Over the years, Pakistan-based terror groups like the JUD have spread their network both within and outside Pakistan. Leading South Asia expert, Arif Jamal, who served as a journalist in Pakistan in the late 1980s and has worked in Radio France International (RFI) and the Canadian Broadcasting Corporation (CBC), said in an interview to The Diplomat: “I always felt that Pakistan is the epicenter of global jihad and the world will not have peace unless they wean Pakistan away from using jihad as an instrument of defense policy”. Speaking of the JUD, he had informed that members of the JUD had “penetrated all government departments, from the Pakistani military down to municipal councils”.

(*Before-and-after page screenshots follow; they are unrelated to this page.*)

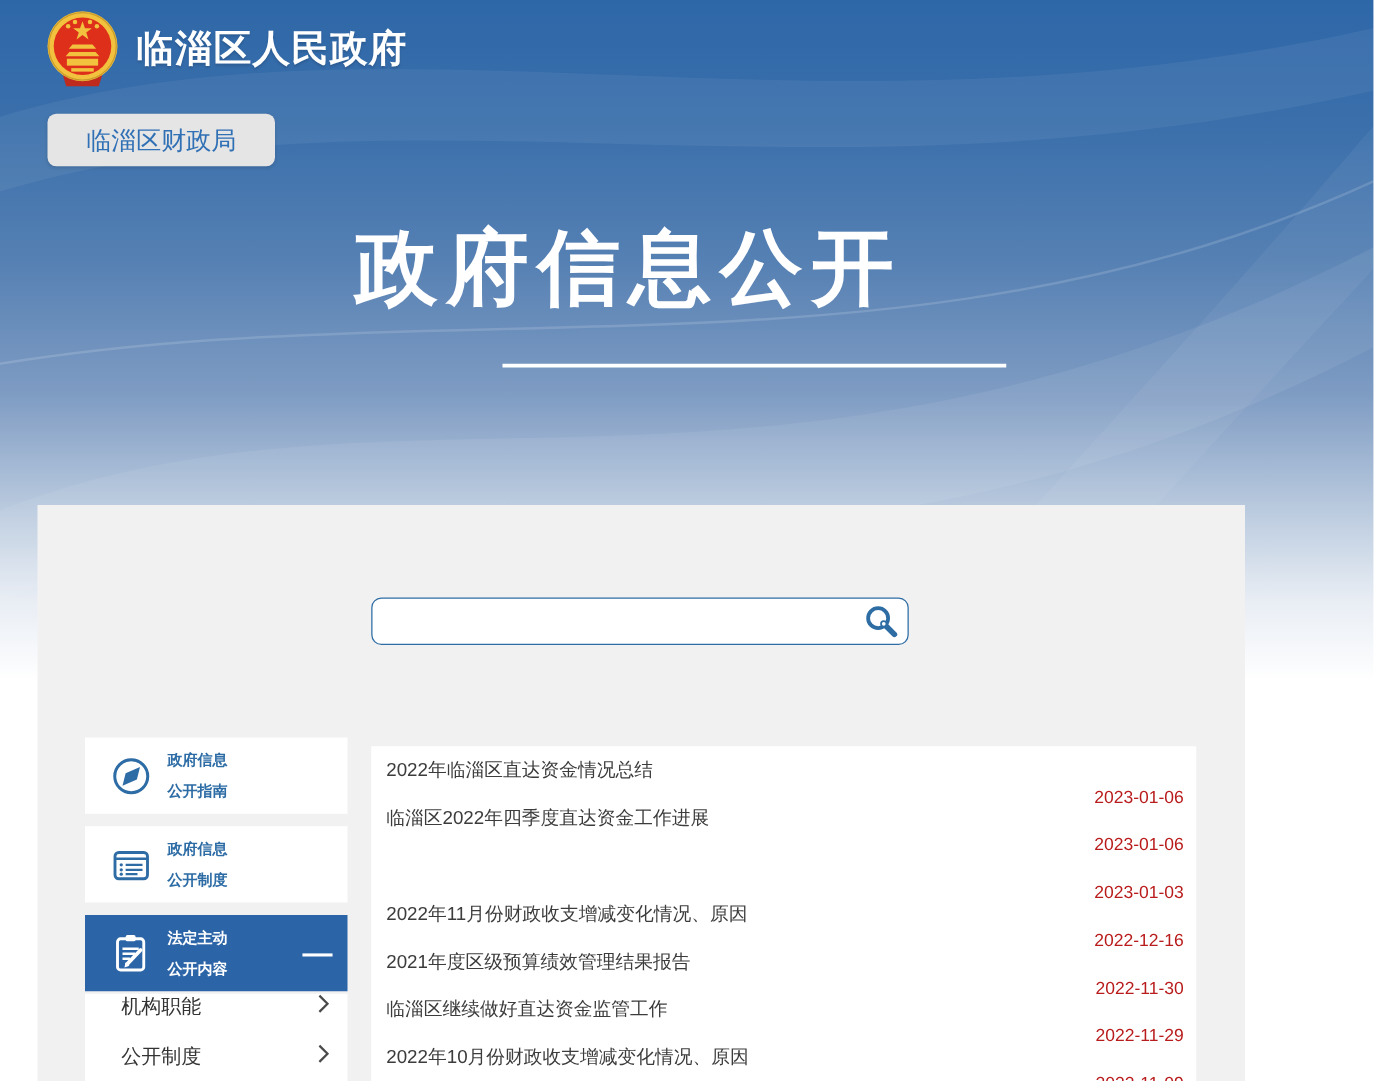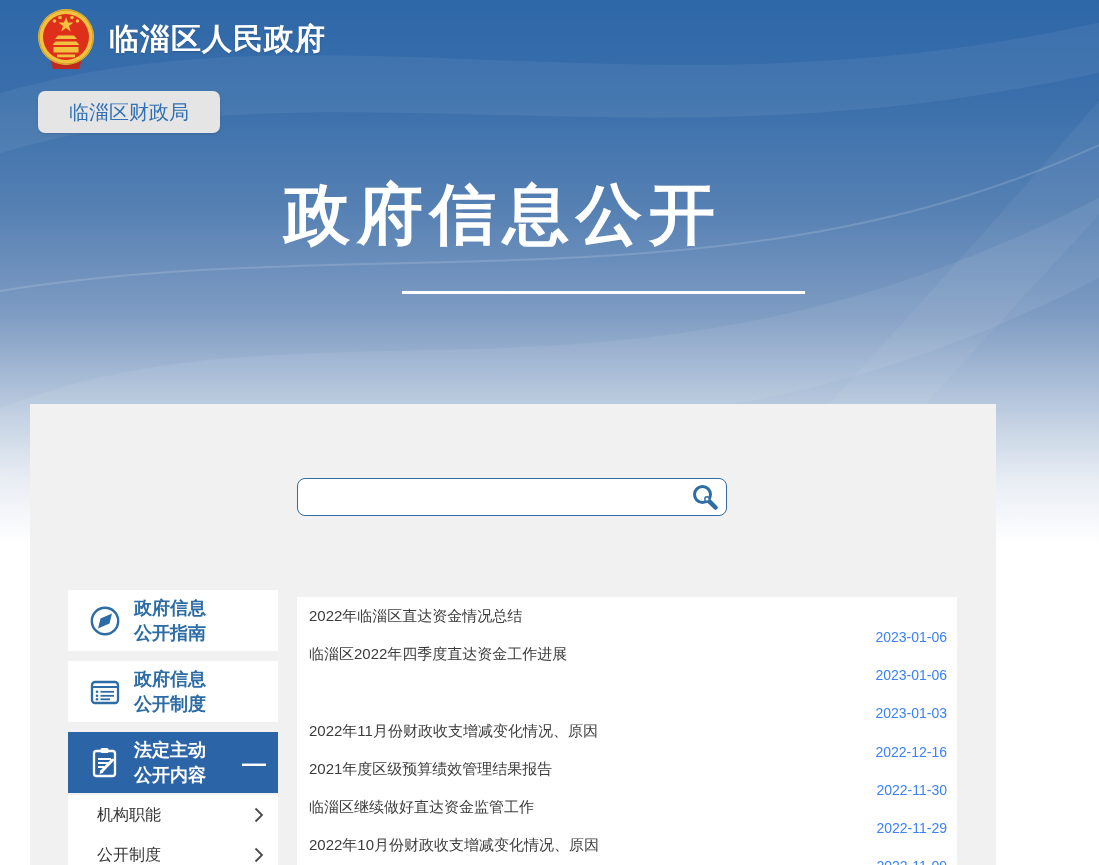--- a/index.html
+++ b/index.html
@@ -34,36 +34,36 @@
   .search-btn { width:42px; height:100%; border:none; background:transparent; display:flex;
     align-items:center; justify-content:center; cursor:pointer; }
 
   
   .side-item { position:absolute; left:68px; width:210px; height:61px; background:#ffffff;
     display:flex; align-items:center; cursor:pointer; }
   #side-item-1 { top:590px; }
   #side-item-2 { top:661px; }
   #side-item-3 { top:732px; background:#2c65a7; }
   .side-icon { margin-left:18px; width:38px; display:flex; align-items:center; justify-content:center; }
-  .side-label { margin-left:10px; font-size:18px; line-height:25px; color:#2d6ca5; font-weight:600; }
+  .side-label { margin-left:10px; font-size:12px; line-height:25px; color:#2d6ca5; font-weight:600; }
   #side-item-3 .side-label { color:#ffffff; }
   .side-dash { margin-left:auto; margin-right:12px; color:#ffffff; font-size:24px; font-weight:bold;
     line-height:14px; }
 
   .submenu { position:absolute; left:68px; top:795px; width:210px; height:70px; background:#ffffff; }
-  .submenu-row { height:40px; display:flex; align-items:center; padding:0 14px 0 29px; cursor:pointer; }
+  .submenu-row { height:40px; display:flex; align-items:flex-start; padding:0 14px 0 29px; cursor:pointer; }
   .submenu-label { font-size:16px; color:#333333; }
   .submenu-chevron { margin-left:auto; display:flex; align-items:center; }
 
   
   .list { position:absolute; left:297px; top:597px; width:660px; height:268px; background:#ffffff;
     display:flex; flex-direction:column; }
   .article-row { height:38.3px; display:flex; align-items:center; padding:0 10px 0 12px; cursor:pointer;gap:30px; }
   .article-title { font-size:15px; color:#3c3c3c; white-space:nowrap; overflow:hidden; }
-  .article-date { margin-left:auto; padding-left:12px; font-size:14px; color:#3b82f6; white-space:nowrap;margin-top:41px; }
+  .article-date { margin-left:auto; padding-left:12px; font-size:14px; color:#b91c1c; white-space:nowrap;margin-top:41px; }
 </style>
 </head>
 <body>
 
 <div id="stage">
 
   <div class="banner">
     <svg class="banner-curves" viewBox="0 0 1099 545">
       <path d="M-50,170 C300,40 650,190 1150,60 L1150,10 C650,140 300,-20 -50,110 Z" fill="#ffffff" opacity="0.06"></path>
       <path d="M-50,430 C300,260 620,470 1150,170 L1150,250 C620,550 300,340 -50,500 Z" fill="#ffffff" opacity="0.07"></path>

The accuracy of Jamal’s assessment of the deep penetration of the JUD within the Pakistani army and other institutions was manifest when in mid-2019 Pakistan approached the United Nations Security Council (UNSC) to seek monetary relief for 5 JUD leaders who were on the UN proscribed list of terrorists, including its chief Hafiz Saeed. JuD and its charity front Falah-i-Insaniyat Foundation are entities of concern under the UNSC 1267 sanctions. A Wall Street Journal report on April 20, 2020 also highlighted that Pakistan had been de-listing over 3800 names from its national terrorist watch list (Fourth Schedule) since October 2018. The country has also shown reluctance to include those who are on the UNSC’s 1267 sanctions list on their own local terror list. As of now, it has only acknowledged 19 of the 130 names in the UN lists to be present in Pakistan and have not placed in the Fourth Schedule top leaders of the JUD like Zaki ur Rehman Lakhvi, Md Yahya Aziz Mujahid, Haji Md Ashraf Mansha and Hafiz Abdul Salam Bhuttavi, who are listed in the 1267 sanctions list. Reason why Michael Rubin, former Pentagon official and resident scholar with American Enterprise Institute consider that “It is time to hold Pakistan to account. If Pakistan then wishes to escape sanctions, it must imprison terrorists on its soil and cease any funding and equipping of them”.

Whether or not the US departs from Afghanistan, the one constant that will remain unchanged is Pakistan’s use of terror groups to keep itself relevant. Despite being technically proscribed even within the country, Pakistan’s military establishment has sustained groups like the JUD and the JEM. These groups have expanded their presence not only within but also outside the country, operating under different names, including in countries in Europe like the UK and Italy. British journalist Carlotta Gall, in an article published in the New York Times aptly titled ‘Pakistan’s Hand in the Rise of International Jihad” , wrote that Pakistan seems to have coordinated “with Qatar and perhaps others, to move international Sunni Jihadists, including 300 Pakistanis, from Pakistan’s Tribal Areas, where they were no longer needed, to new battlefields in Syria.”

Where are these fighters now? They could be in the hands of Turkey, which enlists them as mercenaries in Libya or encourages them to try to enter Europe illegally. Wherever they may be, it is likely that some of them belong to groups that have State support and hence greater options of resources and mobility.

Just as the Covid pandemic is necessitating a re-think on other policy issues related to economy, social infrastructure or climate change, it is time to also re-think and re-strategise our counter-terror policy. In a globalised world, it is not just the economies that are intertwined, the security threats are also becoming more and more common.